His first phase lasted from around 1455 to around 1471. It was marked by early attempts to move from casting to minting to produce medals. He and the Venetian Vittore Gambello spearheaded this development. Enzola's early medals are rudimentary, cutting straight into the metal of the small 4 cm diameter negative-matrices from which they would be struck, similar to those already used for coins. This phase included his series for count Pier Maria II de' Rossi and his mistress Bianca Pellegrini, medals for Francesco Sforza and single medals for Cecco Ordelaffi, lord of Forlì (1457) and Taddeo Manfredi, lord of Faenza (1461). They were inspired by the tradition established by Pisanello, showing humanist profile portraits on the recto and a related heraldic or allegoriccal scene on the verso. Their relief was usually very crushed and slightly unclear.

From 1472 to 1473 he was master of the mint at Ferrara. He was not confident in producing medals using coining and so abandoned it in favour of casting. This improved the quality of his medals and increased their level of relief.

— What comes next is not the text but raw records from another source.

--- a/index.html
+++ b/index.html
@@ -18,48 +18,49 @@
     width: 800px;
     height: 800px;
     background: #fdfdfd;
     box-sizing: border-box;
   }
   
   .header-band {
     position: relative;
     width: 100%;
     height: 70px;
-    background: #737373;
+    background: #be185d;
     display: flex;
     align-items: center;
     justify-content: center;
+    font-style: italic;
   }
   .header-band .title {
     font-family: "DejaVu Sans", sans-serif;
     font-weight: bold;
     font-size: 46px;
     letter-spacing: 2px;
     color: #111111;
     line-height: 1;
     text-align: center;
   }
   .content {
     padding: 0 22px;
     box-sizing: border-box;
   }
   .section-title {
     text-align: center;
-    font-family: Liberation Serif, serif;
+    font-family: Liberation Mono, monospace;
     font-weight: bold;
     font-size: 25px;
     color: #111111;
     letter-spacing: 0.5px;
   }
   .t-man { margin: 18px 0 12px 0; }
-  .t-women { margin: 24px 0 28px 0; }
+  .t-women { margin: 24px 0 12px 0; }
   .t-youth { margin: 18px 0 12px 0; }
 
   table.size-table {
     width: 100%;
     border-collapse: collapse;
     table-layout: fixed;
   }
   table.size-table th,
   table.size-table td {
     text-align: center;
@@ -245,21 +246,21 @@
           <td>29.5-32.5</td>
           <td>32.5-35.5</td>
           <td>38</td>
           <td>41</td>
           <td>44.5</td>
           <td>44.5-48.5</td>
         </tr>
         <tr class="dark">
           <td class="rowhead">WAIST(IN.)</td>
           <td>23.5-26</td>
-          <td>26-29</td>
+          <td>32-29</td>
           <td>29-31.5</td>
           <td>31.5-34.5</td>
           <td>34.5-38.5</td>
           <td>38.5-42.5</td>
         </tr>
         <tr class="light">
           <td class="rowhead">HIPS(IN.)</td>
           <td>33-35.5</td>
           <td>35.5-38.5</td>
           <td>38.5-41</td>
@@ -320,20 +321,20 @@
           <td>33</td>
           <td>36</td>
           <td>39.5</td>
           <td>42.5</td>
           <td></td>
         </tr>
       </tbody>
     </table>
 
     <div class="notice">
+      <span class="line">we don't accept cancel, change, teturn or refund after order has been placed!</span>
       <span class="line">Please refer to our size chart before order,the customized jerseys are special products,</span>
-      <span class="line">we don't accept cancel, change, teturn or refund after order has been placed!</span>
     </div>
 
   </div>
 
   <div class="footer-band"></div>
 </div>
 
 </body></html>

This second phase from around 1474 to around 1478 included his series for Costanzo I Sforza (1474, 1475, 1478 and other undated examples), considered to be his masterpieces. He also produced several small plaques, a signed seal design for the city of Parma and other unsigned seal designs. His career culminated with a 9.28 cm diameter medal of the condottiero Federico da Montefeltro, known via a two-sided reproduction on the small leather tondoes in the Biblioteca apostolica vaticana.